Exercise inputs:
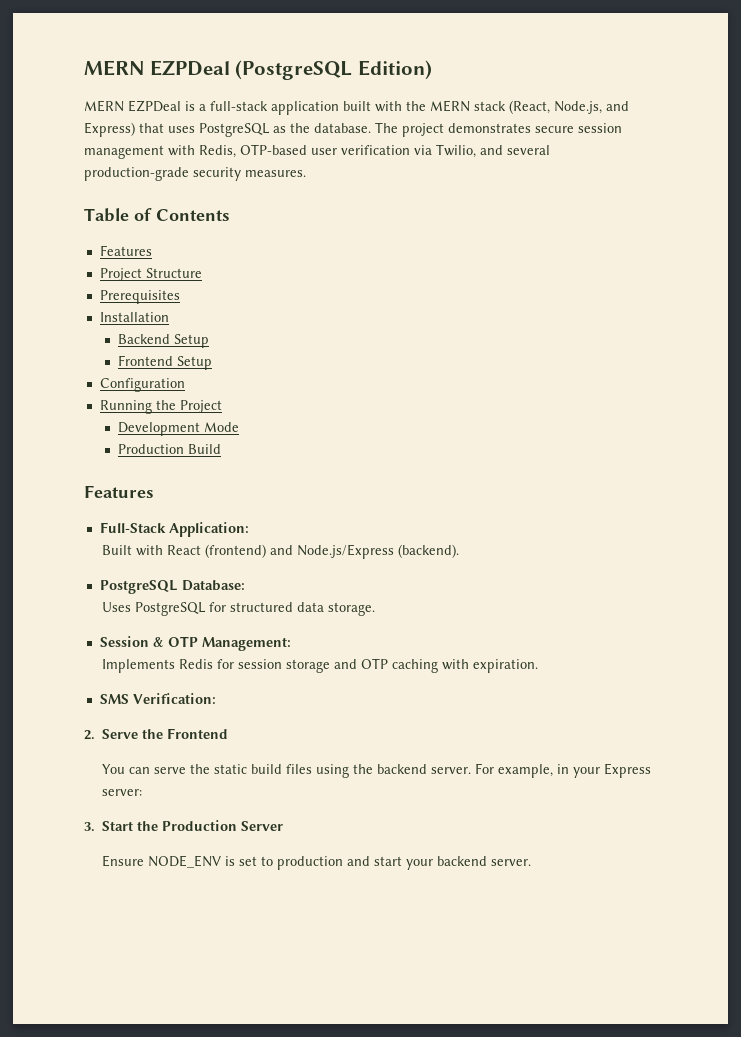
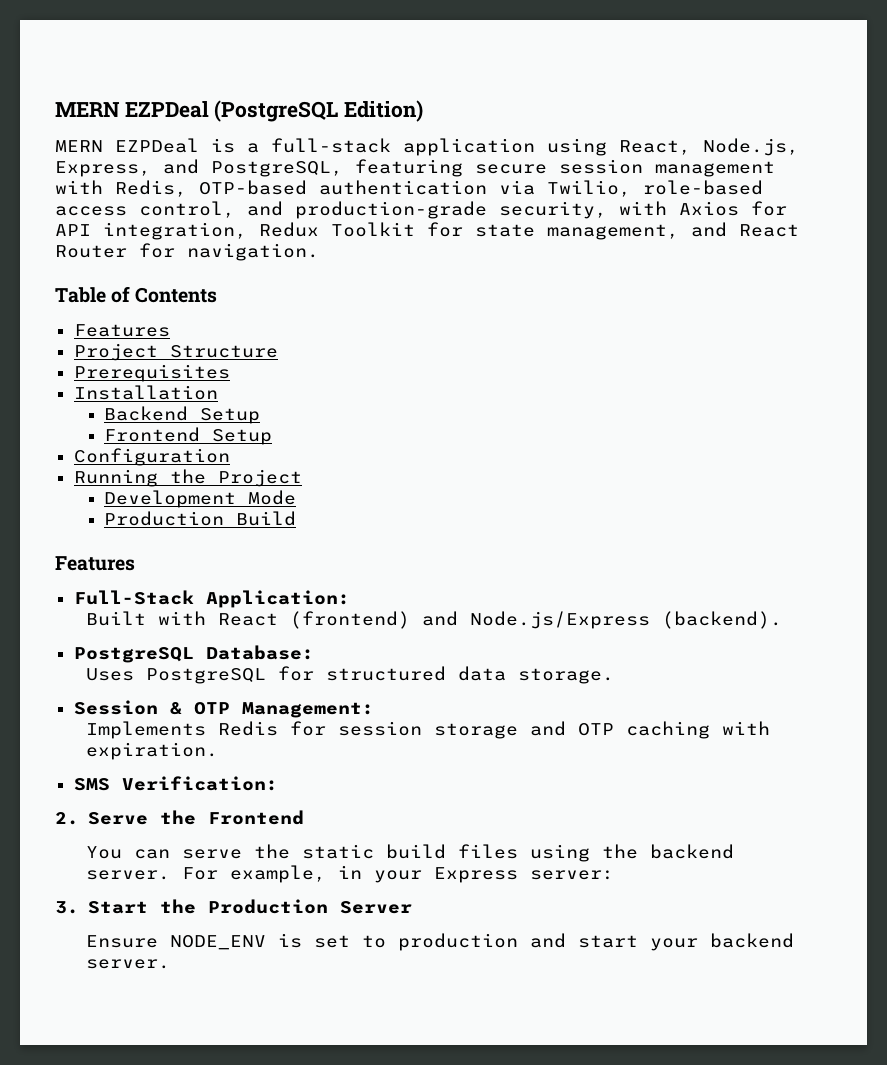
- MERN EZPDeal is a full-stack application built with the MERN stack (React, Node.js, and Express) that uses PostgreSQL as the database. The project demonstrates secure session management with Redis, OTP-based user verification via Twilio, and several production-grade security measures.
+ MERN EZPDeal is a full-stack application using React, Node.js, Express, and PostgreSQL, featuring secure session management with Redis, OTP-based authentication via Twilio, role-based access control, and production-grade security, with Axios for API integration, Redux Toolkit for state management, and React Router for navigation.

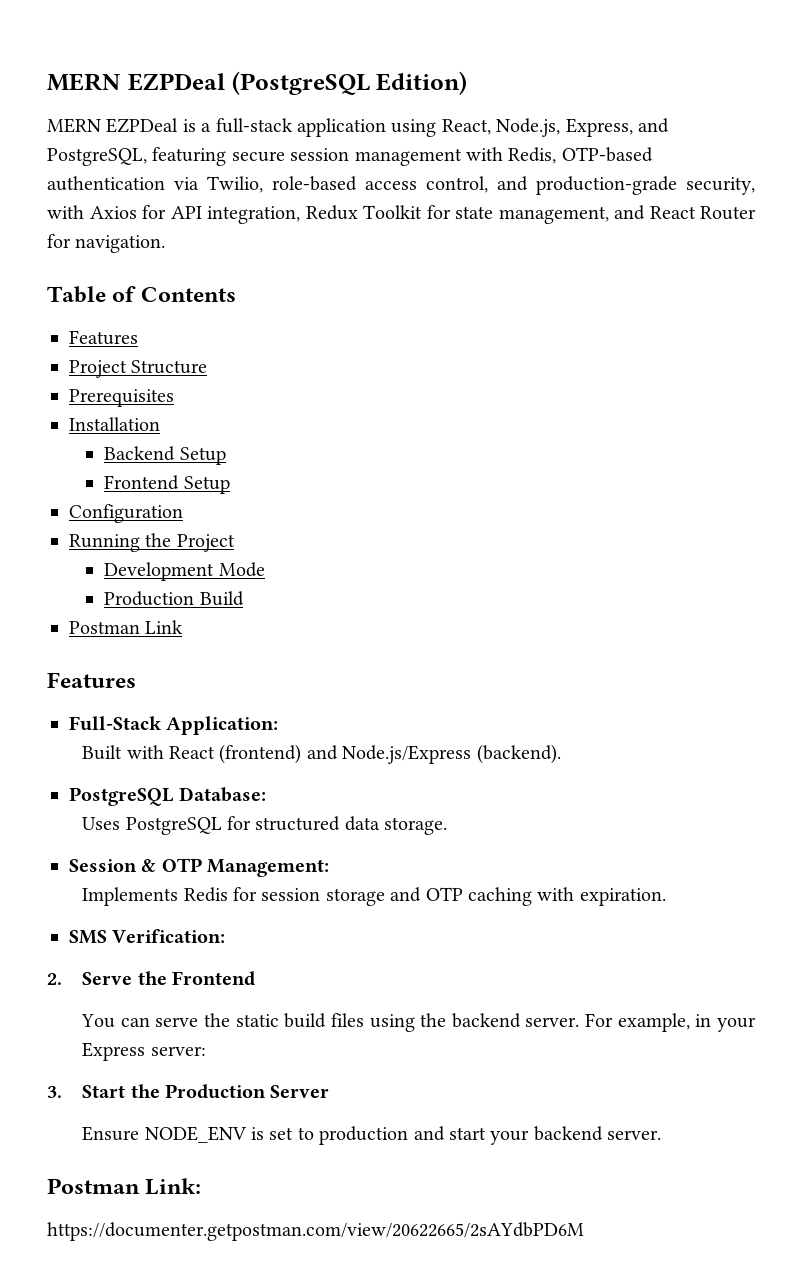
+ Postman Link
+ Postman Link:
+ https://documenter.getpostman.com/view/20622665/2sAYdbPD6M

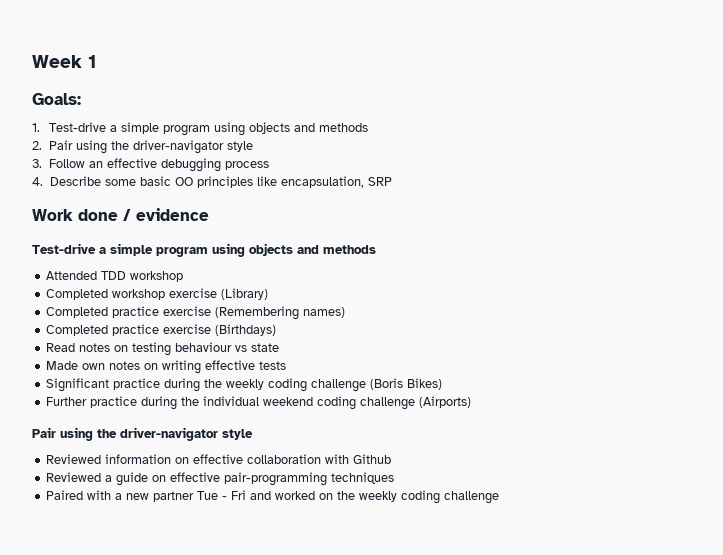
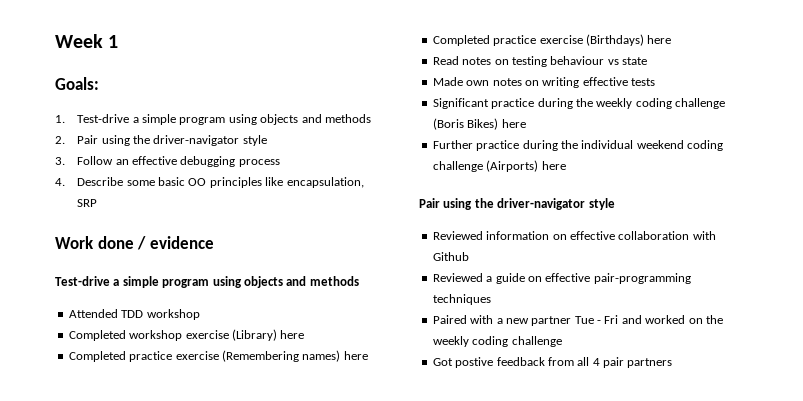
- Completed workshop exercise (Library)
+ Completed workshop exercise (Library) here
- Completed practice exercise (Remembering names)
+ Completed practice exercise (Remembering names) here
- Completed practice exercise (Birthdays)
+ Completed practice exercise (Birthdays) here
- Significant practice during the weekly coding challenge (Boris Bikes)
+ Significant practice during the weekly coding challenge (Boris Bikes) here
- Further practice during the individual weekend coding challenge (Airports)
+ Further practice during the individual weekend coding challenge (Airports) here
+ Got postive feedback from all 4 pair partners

What is required:
With the line containing "- Further practice" as the start and the last line of the entries as the end, print that whole span exactly.

Solution to this problem:
- Further practice during the individual weekend coding challenge (Airports)
+ Further practice during the individual weekend coding challenge (Airports) here
+ Got postive feedback from all 4 pair partners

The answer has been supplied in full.